Cuda error when running multiple pipelines one after another

Please provide complete information as applicable to your setup.

• Hardware Platform (Jetson / GPU)
• DeepStream Version
• JetPack Version (valid for Jetson only)
• TensorRT Version
• NVIDIA GPU Driver Version (valid for GPU only)
• Issue Type( questions, new requirements, bugs)
• How to reproduce the issue ? (This is for bugs. Including which sample app is using, the configuration files content, the command line used and other details for reproducing)
• Requirement details( This is for new requirement. Including the module name-for which plugin or for which sample application, the function description)

Good morning,

I have been facing an issue for a few months that I am not trying to fix. We have internal software that goes through a list of models and runs a pipeline one after another. After running 3-7 pipelines in a row, I sometimes get this error below. The config associated with the pipeline works as when I re-run the pipeline that had an error there is no issue - it only happens when I queue multiple pipelines one after another.

My guess is that between each pipeline there is a memory allocation that sometimes is not released. Can you advise on how to fix this issue? This issue occurs when running tlt-converter or right before a pipeline is started

We are using deepstream-5.1 with TLT/TAO models

ERROR: nvdsinfer_context_impl.cpp:1573 Failed to synchronize on cuda copy-coplete-event, cuda err_no:700, err_str:cudaErrorIllegalAddress
0:00:01.229666287   976      0x24a3ed0 WARN                 nvinfer gstnvinfer.cpp:2021:gst_nvinfer_output_loop:<primary-inference> error: Failed to dequeue output from inferencing. NvDsInferContext error: NVDSINFER_CUDA_ERROR
0:00:01.229755945   976      0x24a3ed0 WARN                 nvinfer gstnvinfer.cpp:616:gst_nvinfer_logger:<primary-inference> NvDsInferContext[UID 1]: Warning from NvDsInferContextImpl::releaseBatchOutput() <nvdsinfer_context_impl.cpp:1599> [UID = 1]: Tried to release an unknown outputBatchID
Error: gst-stream-error-quark: Failed to dequeue output from inferencing. NvDsInferContext error: NVDSINFER_CUDA_ERROR (1): gstnvinfer.cpp(2021): gst_nvinfer_output_loop (): /GstPipeline:pipeline0/GstNvInfer:primary-inference

Please provide complete information as applicable to your setup.
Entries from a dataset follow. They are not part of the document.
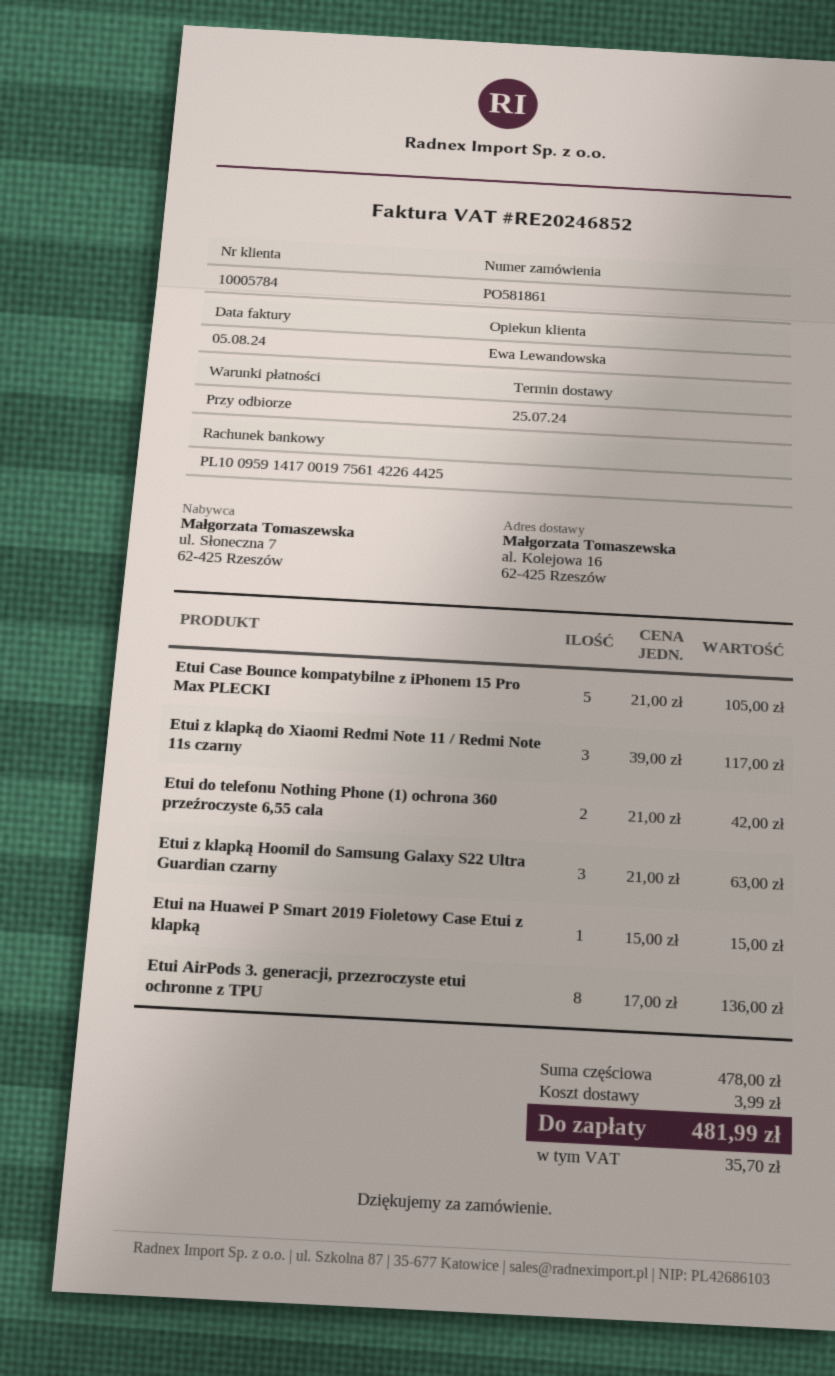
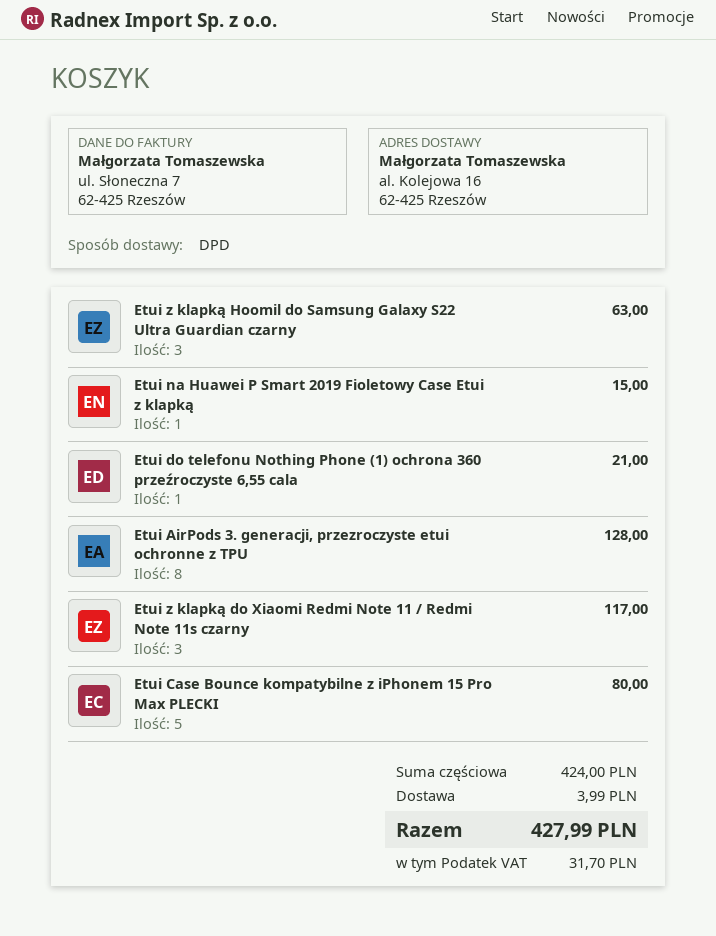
Etui Case Bounce kompatybilne z iPhonem 15 Pro Max PLECKI: 5 for 105.00 -> 5 for 80.00
Etui do telefonu Nothing Phone (1) ochrona 360 przeźroczyste 6,55 cala: 2 for 42.00 -> 1 for 21.00
Etui AirPods 3. generacji, przezroczyste etui ochronne z TPU: 8 for 136.00 -> 8 for 128.00
subtotal: 478.00 -> 424.00
tax: 35.70 -> 31.70
total: 481.99 -> 427.99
• Hardware Platform (Jetson / GPU)
• DeepStream Version
• JetPack Version (valid for Jetson only)
• TensorRT Version
• NVIDIA GPU Driver Version (valid for GPU only)
• Issue Type( questions, new requirements, bugs)
• How to reproduce the issue ? (This is for bugs. Including which sample app is using, the configuration files content, the command line used and other details for reproducing)
• Requirement details( This is for new requirement. Including the module name-for which plugin or for which sample application, the function description)

• Hardware Platform (Jetson / GPU)
T4 & 3090
• DeepStream Version
5.1
• JetPack Version (valid for Jetson only)
• TensorRT Version
7.2
• NVIDIA GPU Driver Version (valid for GPU only)
470
• Issue Type( questions, new requirements, bugs)
• How to reproduce the issue ? (This is for bugs. Including which sample app is using, the configuration files content, the command line used and other details for reproducing)
have a script that iterates over 2 videos and run deepstream on that video at a time. This will start a pipeline as soon as a pipeline has finished.
for vid in vid_folder:
run_deepstream(vid)

• Requirement details( This is for new requirement. Including the module name-for which plugin or for which sample application, the function description)
cuda illegal access memory

Have you tried the case on the latest DeepStream 6.1 version?

How can we reproduce the issue in our side?

There is no update from you for a period, assuming this is not an issue anymore.
Hence we are closing this topic. If need further support, please open a new one.
Thanks

This topic was automatically closed 14 days after the last reply. New replies are no longer allowed.